Der Himalaya in Zentralasien beherbergt die höchsten Berge der Erde, unter ihnen natürlich auch den Mount Everest, der eine Höhe von 8848 Metern hat. Das Bergmassiv erstreckt sich über eine Länge von 3000 und eine Breite von 350 Kilometern und durchzieht dabei die Länder Bhutan, Burma, China, Nepal, Pakistan und Indien. Neben dem Mount Everest gibt es im Himalaya neun weitere Berge, die eine Höhe von über 8000 Metern überragen. Diese Berge, den Mount Everest eingeschlossen, können allerdings nur von erfahrenen Bergsteigern und zumeist mithilfe von einheimischen Führen bewältigt werden. Der Himalaya ist jedoch nicht nur etwas für Extremsportler, sondern auch etwas für Wanderer, die auf eine artenreiche Flora und Fauna sowie eine fantastische Bergkulisse neugierig sind.

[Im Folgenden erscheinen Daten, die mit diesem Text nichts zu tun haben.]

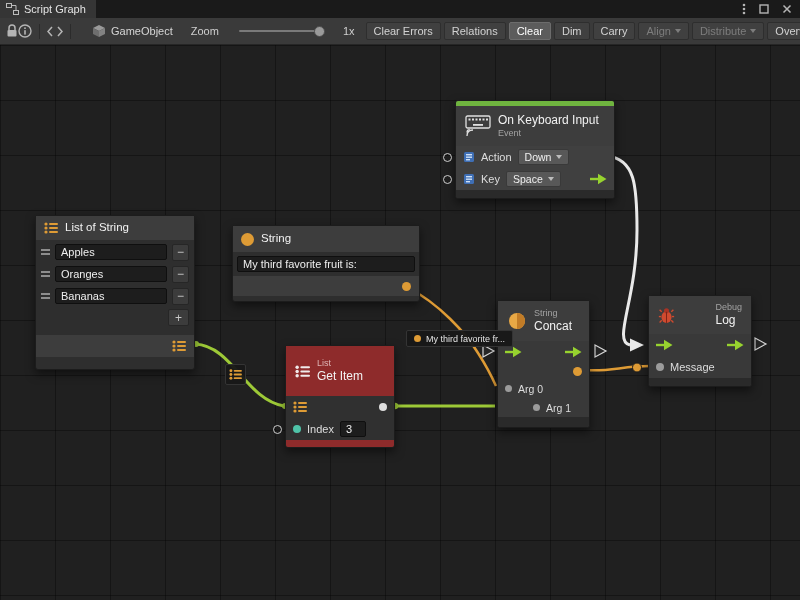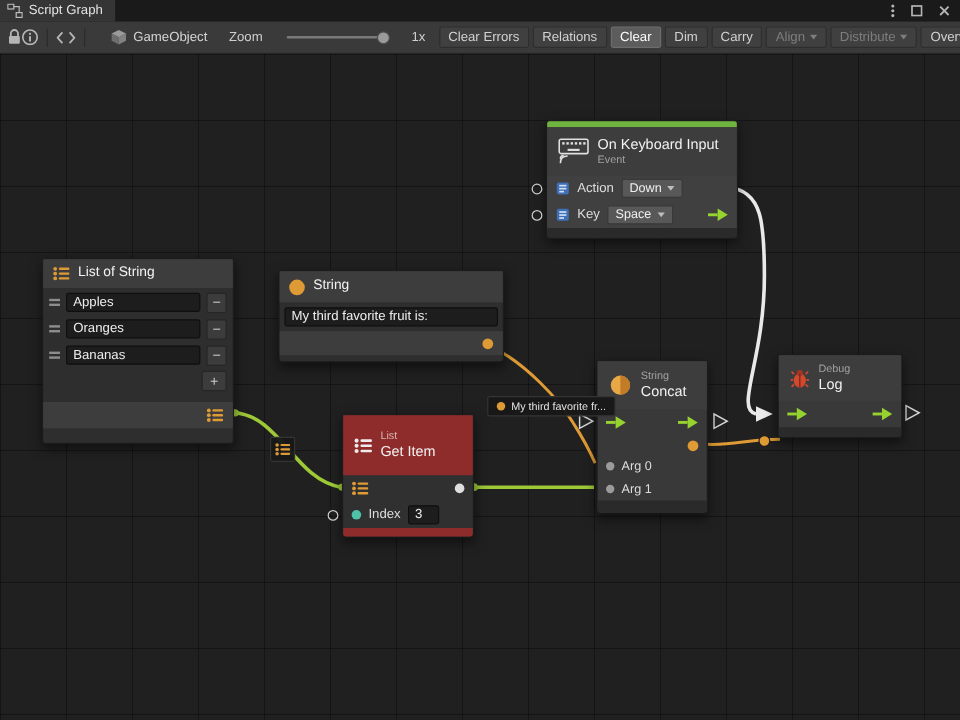"Debug" div.nhead { justify-content: none -> space-between }
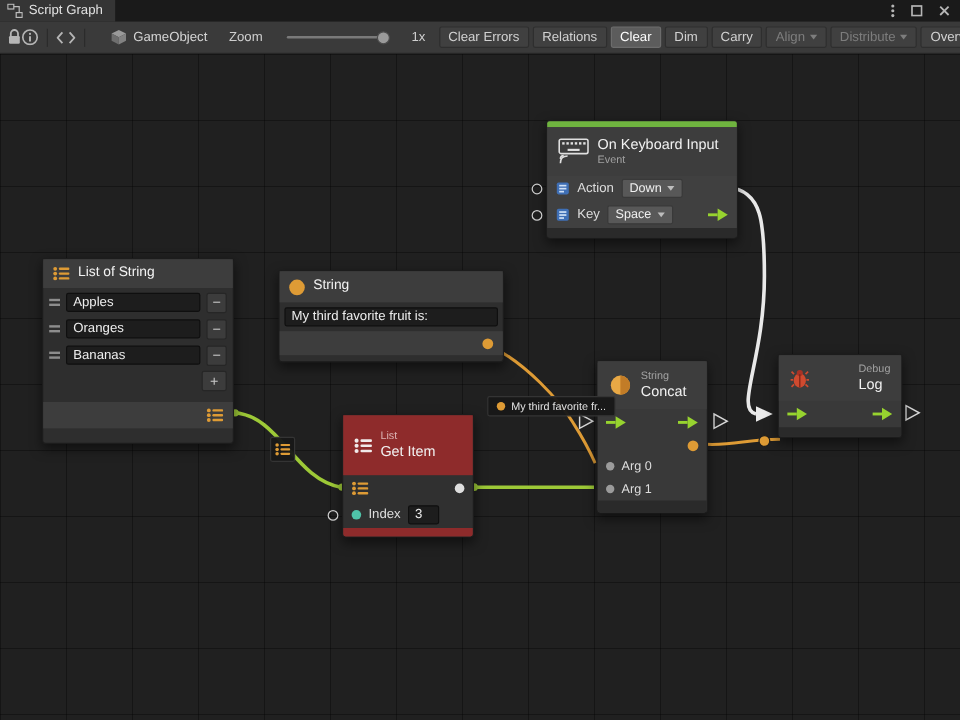"Message" div.prow { html: none -> <div> <span></span> <span>Message</span> </div> }
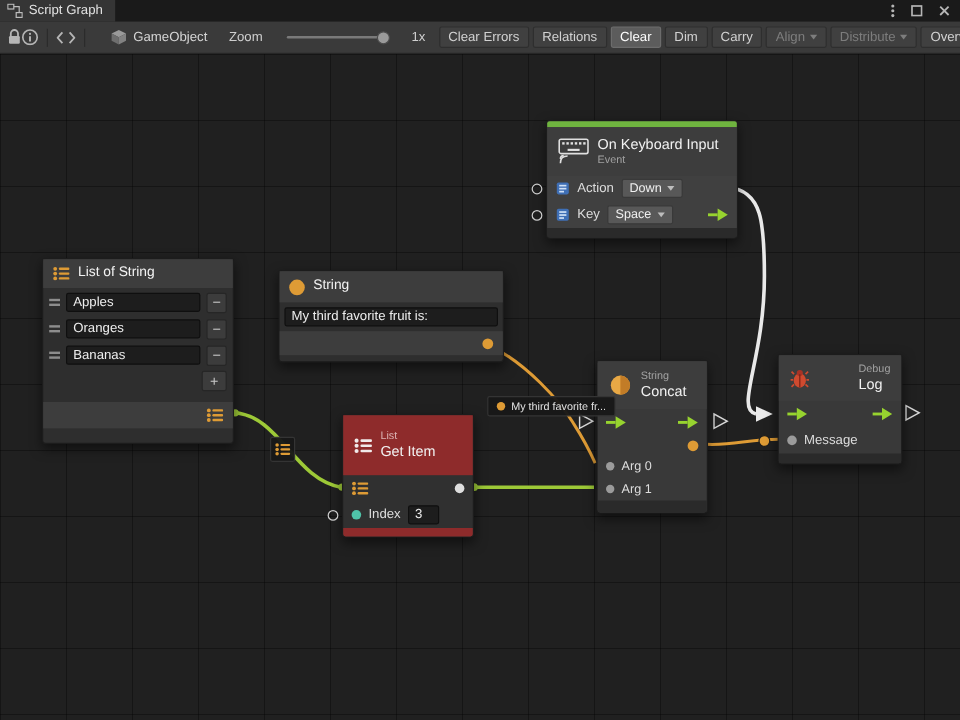"Arg 1" div.prow { margin-left: none -> 28px }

Wandern im April oder Oktober

Das ideale Wanderwetter in Asiens höchster Berglandschaft gibt es im April und im Oktober, denn dann ist am trockensten, nicht zu kalt und nicht zu warm, und auch die Sicht auf die Berge ist am deutlichsten.
Ein schönes Wandergebiet gibt es in Nepal etwa rund um den Annapurna, ein Berg der eine Höhe von 8091 Metern hat. Der Wanderer kann hier überlegen, ob er kurze Wanderungen von 10 bis 30 Kilometern unternimmt, die an einem Tag zu meistern sind, oder kann er auch mehrtägige Wandertouren von einigen hundert Kilometern buchen, die zumeist von Einheimischen geführt werden und komplett um den Berg herum führen. Eine solche Tour etwa führt von Besisahar rund um den Annapurna und den Lam Jung nach Hille, für die geübte Wanderer zwischen 15 und 17 Tage benötigen. Je nach Wahl der Route hat diese Tour eine Länge von 400 bis 500 Kilometern und führt den Wanderer an seiner höchsten Stelle auf über 5500 Meter.

Wandern in Tibet

Eine sehr schöne Wanderroute in Tibet führt um den heiligen Berg, den Mount Kailash herum. Dieses Gebiet zählt zu den unberührtesten Gebieten auf der Erde, bietet neben schönen Felsformationen, tiefgrüne Wälder, langgestreckte Täler mit Graslandschaften und kristallklare Seen. Der Berg selbst hat eine Höhe von 6714 Metern und wird wegen seiner symmetrischen, pyramidenförmigen Spitze religiös verehrt. Eine ähnliche schöne Tour gibt es in Tibet rund um das Kloster Rongbuk, in dem auch heute noch Mönche leben. Wer sich mit dem tibetanischen Buddhismus etwas näher befassen möchte, ist hier genau richtig. Die höchste Stelle der Tour liegt bei etwas mehr als 5000 Metern, und immer wieder lockt in Sichtweite der majestätische Mount Everest. Geschlafen wird bei beiden Touren nur eingangs in einer festen Unterkunft, ansonsten finden die Wanderer ihre Nachtruhe in Zeltcamps. Also Natur pur.